A palavra “público” carrega em si um significado muito mais profundo do que simplesmente ser o oposto de “privado”. Ontologicamente, o que é público pertence a todos e deve ser construído e gerido com transparência, acesso e participação coletiva, estando sujeito ao crivo popular e aos princípios democráticos. No entanto, não é raro vermos esse conceito desvirtuado na prática, especialmente quando grandes decisões, que afetam milhares de pessoas, são tomadas sem o devido debate.
Um exemplo contundente é a implantação da Concessão das Rodovias do Vetor Norte, que culminará em pedágios na Região Metropolitana de Belo Horizonte. Em tese, um processo dessa magnitude deveria ser amplamente discutido. O que se viu, porém, foram audiências públicas esvaziadas, divulgadas apenas no Diário Oficial e agendadas em dias consecutivos (28/11/2024, em Vespasiano, e 29/11/2024, na Cidade Administrativa). Escolhas que, em vez de incentivar a participação popular, acabam excluindo justamente quem mais será impactado.
Para piorar, embora existisse verba disponível para publicidade — o Estado de Minas Gerais usou apenas 26,5% do orçamento previsto em 2024 para esse fim, de acordo com relatório oficial — não houve empenho em comunicar adequadamente a população. O resultado é a ausência de debate real: sem gente comum nas audiências, resta apenas um ritual burocrático, no qual servidores cumprem obrigação e a participação cidadã vira mera formalidade. Nesse “circo burocrático”, o palhaço é a população.
O impacto dos pedágios, contudo, vai muito além dos locais de instalação. De acordo com o Censo 2022 do IBGE, a Região Metropolitana de Belo Horizonte abriga 5,7 milhões de habitantes. Muitos realizam deslocamentos diários entre cidades como BH, Santa Luzia, Vespasiano, Lagoa Santa, Confins, Pedro Leopoldo, São José da Lapa, Matozinhos e Sete Lagoas. Um trabalhador que percorra diariamente, por exemplo, o trajeto BH–Lagoa Santa e passe em apenas dois dos treze pedágios previstos poderá desembolsar cerca de R$ 2.793,12 por ano — valor próximo a dois salários mínimos. Isso sem contar motoristas de aplicativos ou quem desembarca em Confins para gerar emprego e renda no estado.
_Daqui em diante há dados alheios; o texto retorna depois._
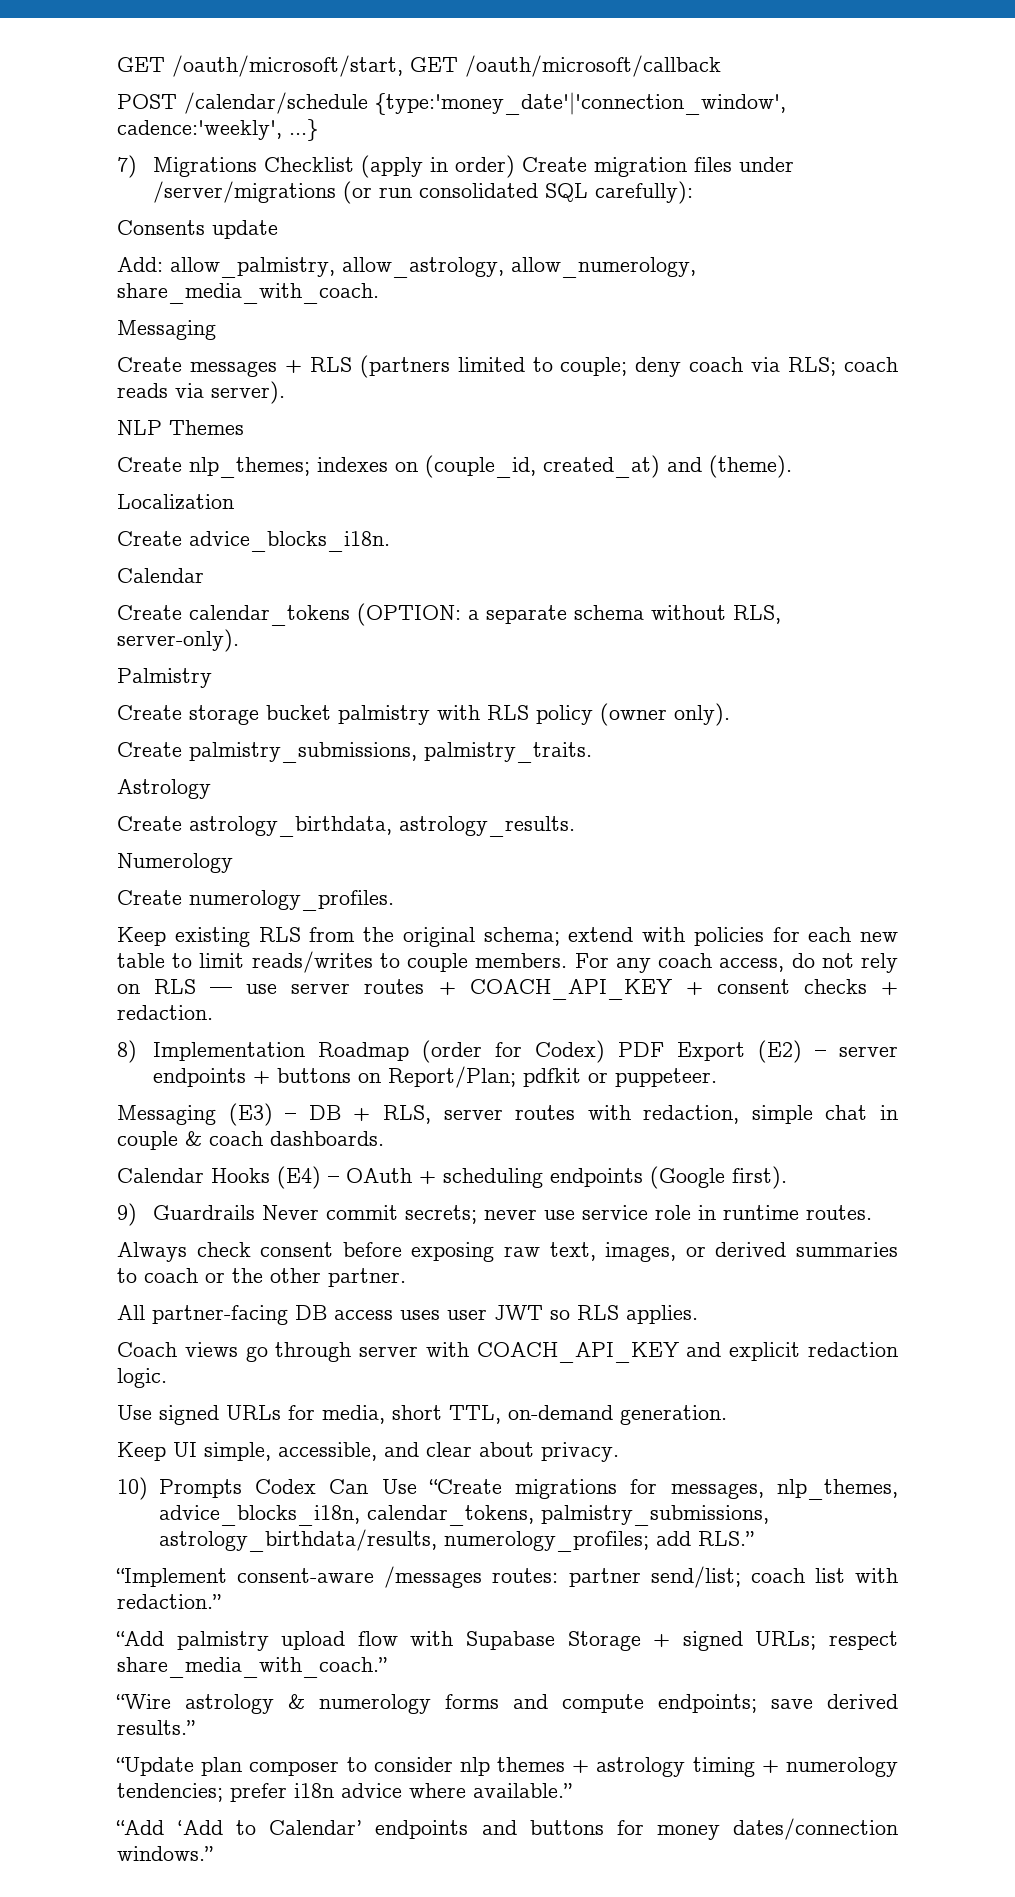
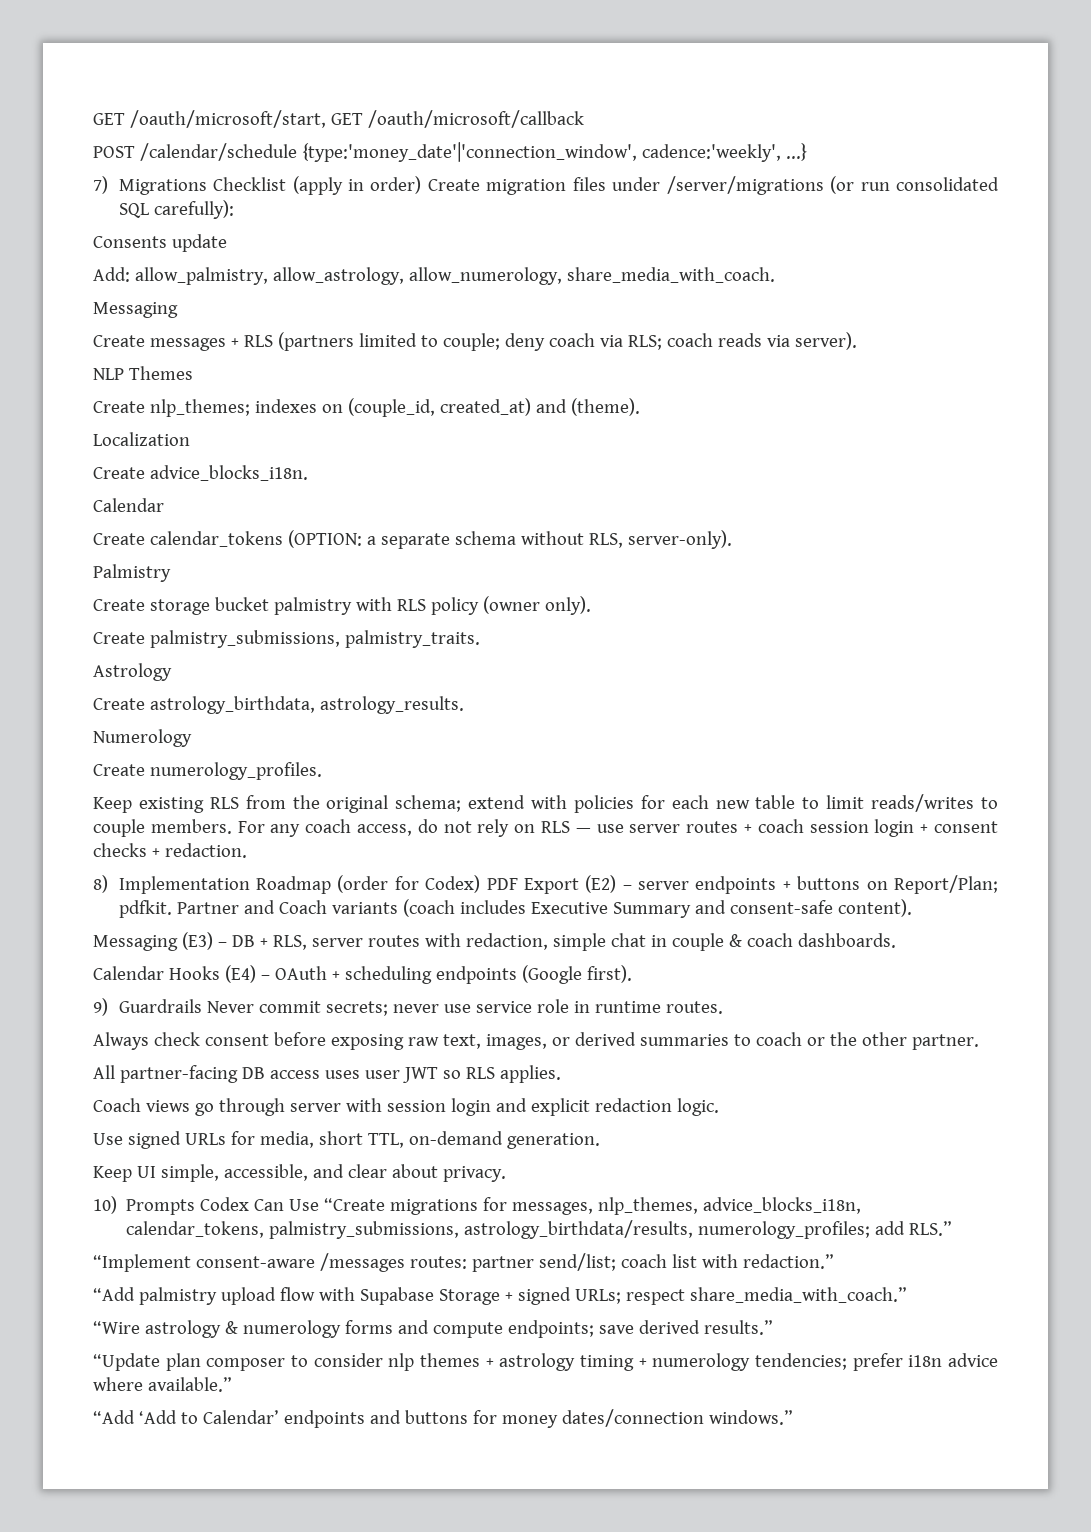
- For any coach access, do not rely on RLS — use server routes + COACH_API_KEY + consent checks + redaction.
+ For any coach access, do not rely on RLS — use server routes + coach session login + consent checks + redaction.
- 8) Implementation Roadmap (order for Codex) PDF Export (E2) – server endpoints + buttons on Report/Plan; pdfkit or puppeteer.
+ 8) Implementation Roadmap (order for Codex) PDF Export (E2) – server endpoints + buttons on Report/Plan; pdfkit. Partner and Coach variants (coach includes Executive Summary and consent-safe content).
- Coach views go through server with COACH_API_KEY and explicit redaction logic.
+ Coach views go through server with session login and explicit redaction logic.

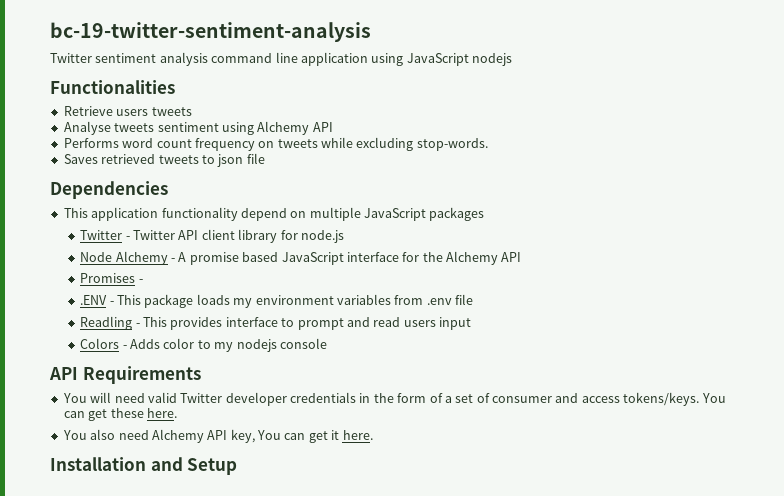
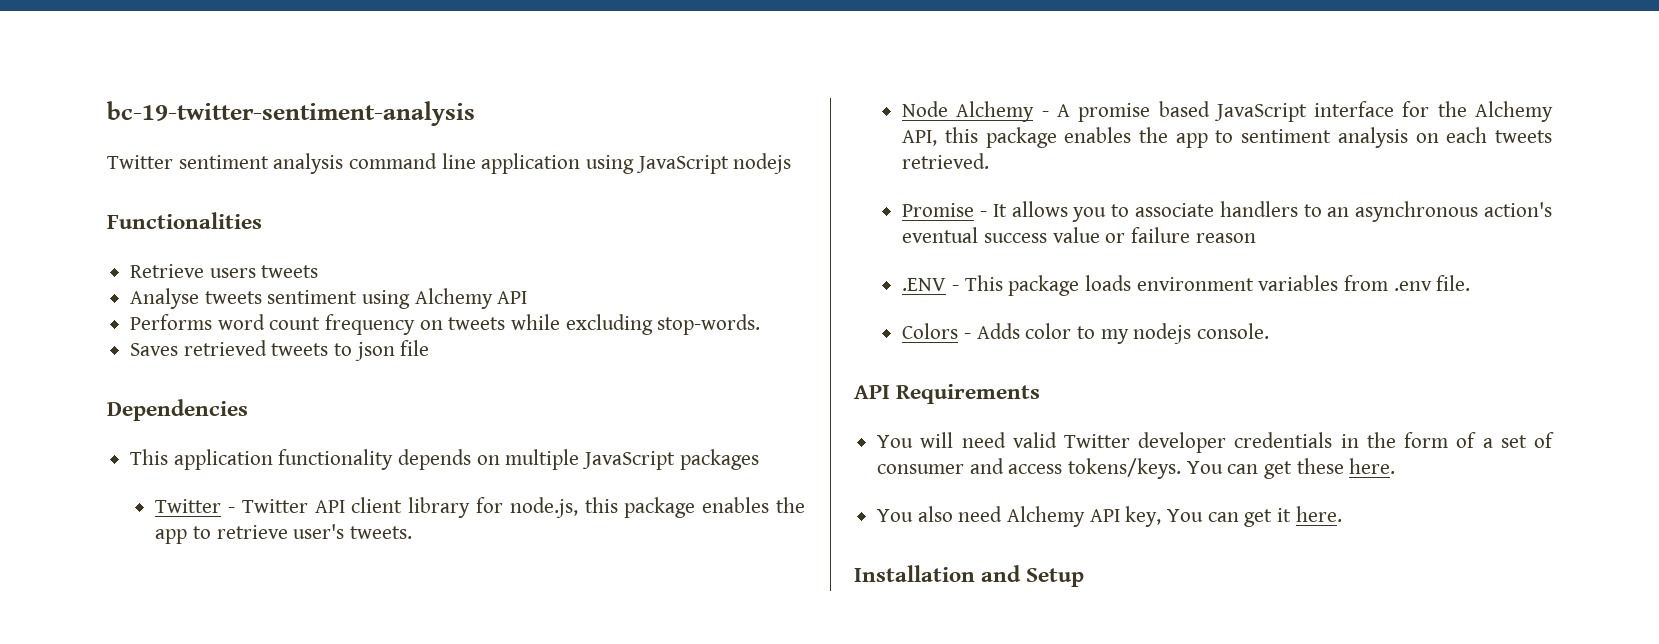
- This application functionality depend on multiple JavaScript packages
+ This application functionality depends on multiple JavaScript packages
- Twitter - Twitter API client library for node.js
+ Twitter - Twitter API client library for node.js, this package enables the app to retrieve user's tweets.
- Node Alchemy - A promise based JavaScript interface for the Alchemy API
- Promises -
+ Node Alchemy - A promise based JavaScript interface for the Alchemy API, this package enables the app to sentiment analysis on each tweets retrieved.
+ Promise - It allows you to associate handlers to an asynchronous action's eventual success value or failure reason
- .ENV - This package loads my environment variables from .env file
- Readling - This provides interface to prompt and read users input
+ .ENV - This package loads environment variables from .env file.
- Colors - Adds color to my nodejs console
+ Colors - Adds color to my nodejs console.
Felizmente, a democracia não se faz apenas de atores encastelados. Novas iniciativas surgiram em pouco tempo: audiências verdadeiramente públicas, projetos de lei e até Propostas de Emenda à Constituição, todos visando impedir abusos. O desfecho ainda é incerto, mas fica a esperança de que, em meio aos problemas e aos embates, o propósito maior — o bem público — prevaleça e que a participação democrática seja respeitada como princípio fundamental de qualquer decisão que afete a vida de milhões de cidadãos. Isso, sim, é um estado eficiente.